### THE TASK
Give the count of lines below that include the word "none", and say nothing else.

Version difference data
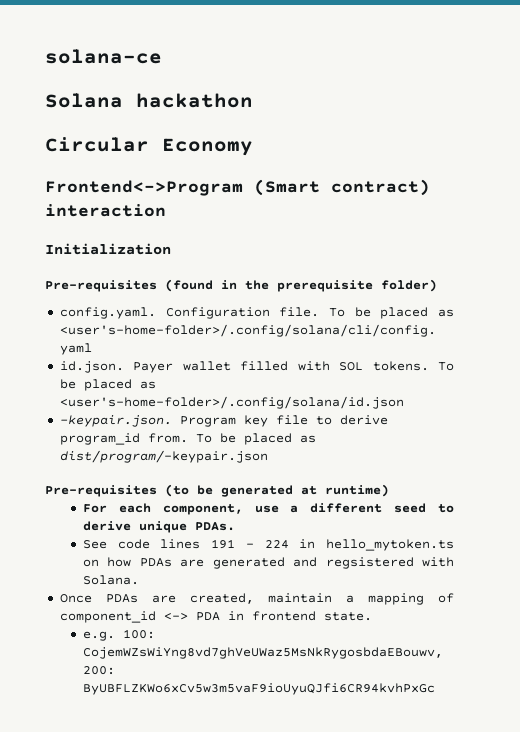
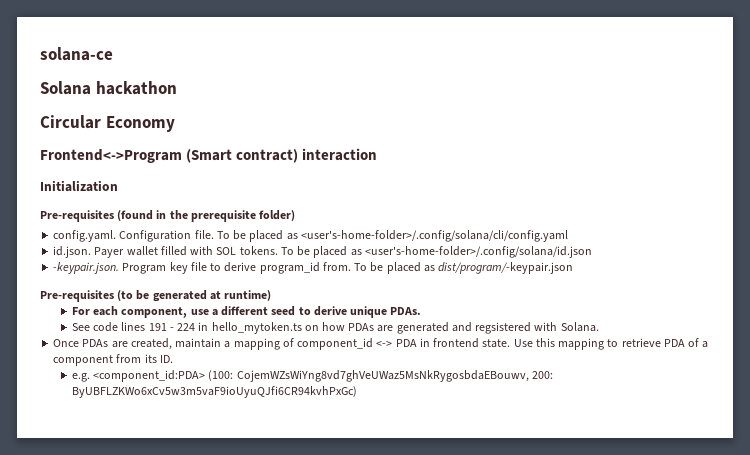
(372, 616) none -> [513,338,709,350] [53,354,173,366] Use this mapping to retrieve PDA of a component from its ID.
[122,629,155,639] 100: -> [93,370,234,382] <component_id:PDA> (100:
[82,683,435,695] ByUBFLZKWo6xCv5w3m5vaF9ioUyuQJfi6CR94kvhPxGc -> [71,386,357,398] ByUBFLZKWo6xCv5w3m5vaF9ioUyuQJfi6CR94kvhPxGc)

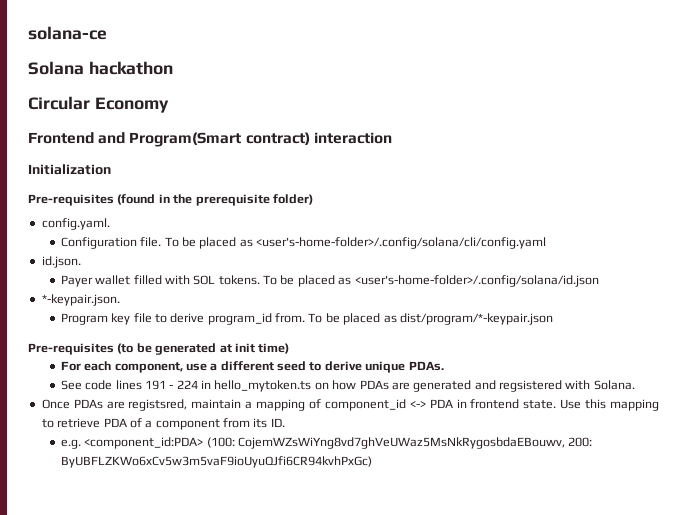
[40,149,233,163] Frontend<->Program (Smart -> [28,132,242,147] Frontend and Program(Smart
(117, 236) none -> (110, 224) //
(92, 252) none -> (81, 262) //
[53,262,120,274] -keypair.json. -> [41,294,120,306] *-keypair.json. //
[438,262,574,274] dist/program/-keypair.json -> [399,313,553,325] dist/program/*-keypair.json
[224,290,272,301] runtime) -> [234,343,290,354] init time)
[130,338,172,350] created, -> [128,399,188,411] registsred,

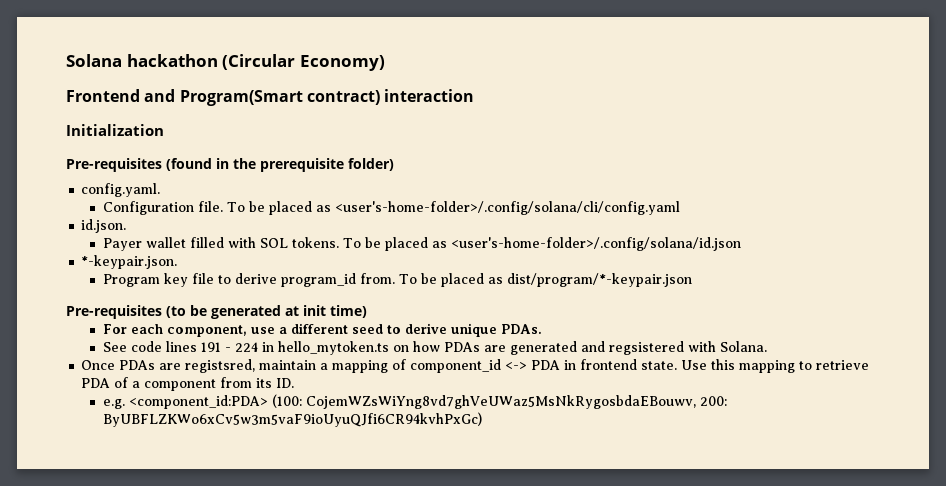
[28,26,107,40] solana-ce // -> (66, 60) none
[28,96,169,113] // Circular Economy -> [222,54,385,71] (Circular Economy)

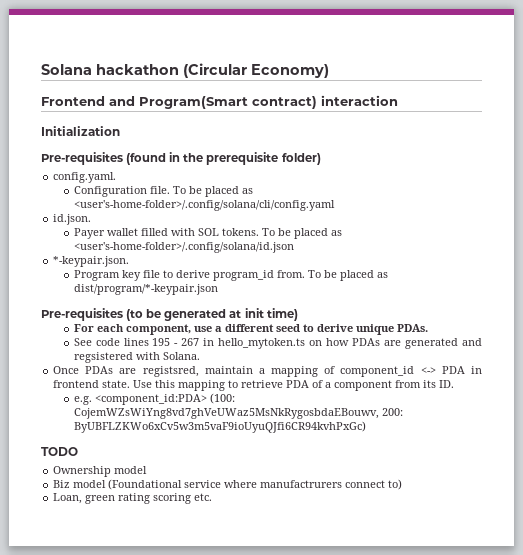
[200,342,258,352] 191 - 224 -> [152,338,200,346] 195 - 267
(482, 419) none -> [41,447,78,456] [53,466,148,477] [53,479,403,490] [53,493,213,504] // TODO // Ownership model // Biz model (Foundational service where manufactrurers connect to) // Loan, green rating scoring etc.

### TASK RESPONSE
5